-- Data records follows --

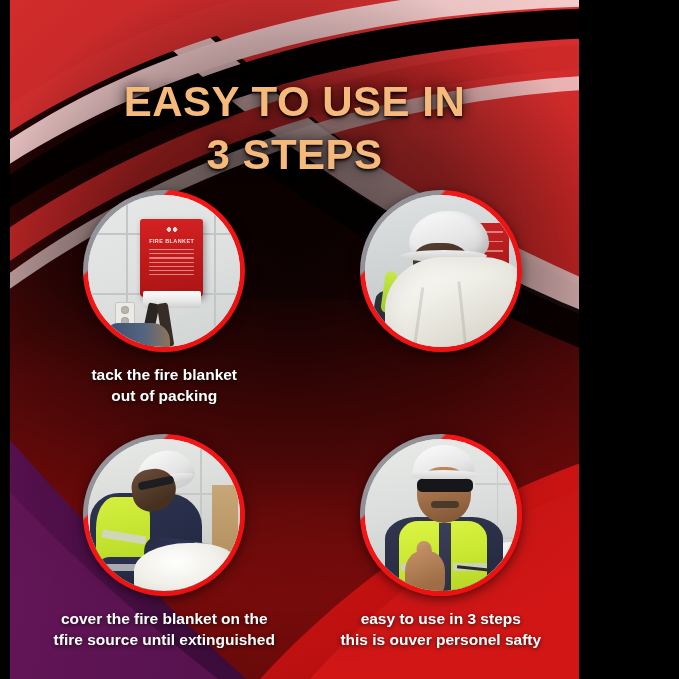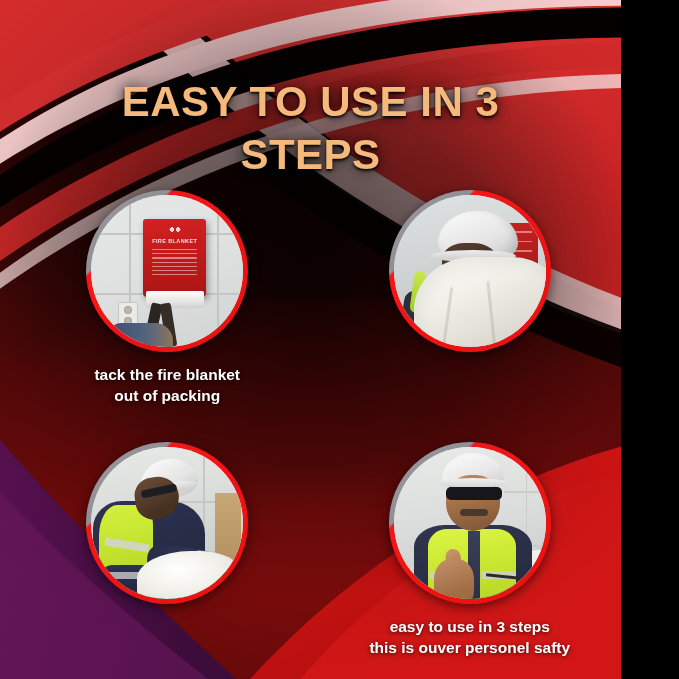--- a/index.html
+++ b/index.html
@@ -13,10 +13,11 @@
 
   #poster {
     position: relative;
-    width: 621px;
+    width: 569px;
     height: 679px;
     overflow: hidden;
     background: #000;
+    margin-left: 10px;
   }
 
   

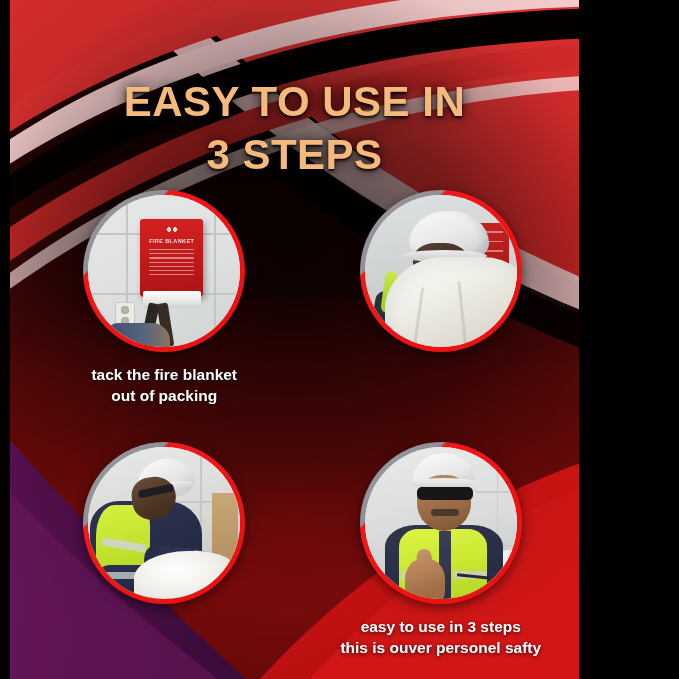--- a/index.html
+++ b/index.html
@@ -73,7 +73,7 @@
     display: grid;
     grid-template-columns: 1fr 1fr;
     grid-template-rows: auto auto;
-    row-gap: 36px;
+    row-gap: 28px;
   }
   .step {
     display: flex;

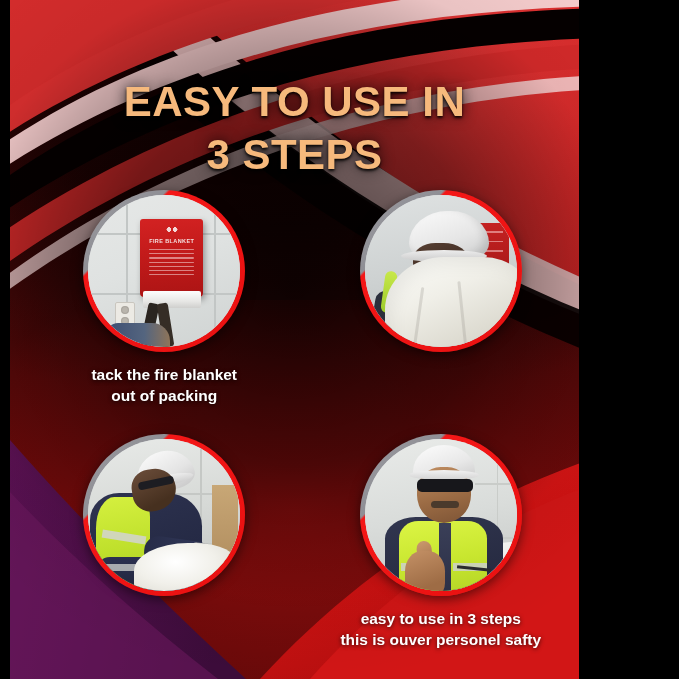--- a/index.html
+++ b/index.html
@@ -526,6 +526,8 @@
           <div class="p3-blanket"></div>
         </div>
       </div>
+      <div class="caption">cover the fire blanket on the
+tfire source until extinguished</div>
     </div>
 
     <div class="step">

-- Data records concluded --

- Requirement: What you return must match the entries above exactly, apart from the pictures, which are left out.

- Exercise result:
--- a/index.html
+++ b/index.html
@@ -13,10 +13,11 @@
 
   #poster {
     position: relative;
-    width: 621px;
+    width: 569px;
     height: 679px;
     overflow: hidden;
     background: #000;
+    margin-left: 10px;
   }
 
   

--- a/index.html
+++ b/index.html
@@ -73,7 +73,7 @@
     display: grid;
     grid-template-columns: 1fr 1fr;
     grid-template-rows: auto auto;
-    row-gap: 36px;
+    row-gap: 28px;
   }
   .step {
     display: flex;

--- a/index.html
+++ b/index.html
@@ -526,6 +526,8 @@
           <div class="p3-blanket"></div>
         </div>
       </div>
+      <div class="caption">cover the fire blanket on the
+tfire source until extinguished</div>
     </div>
 
     <div class="step">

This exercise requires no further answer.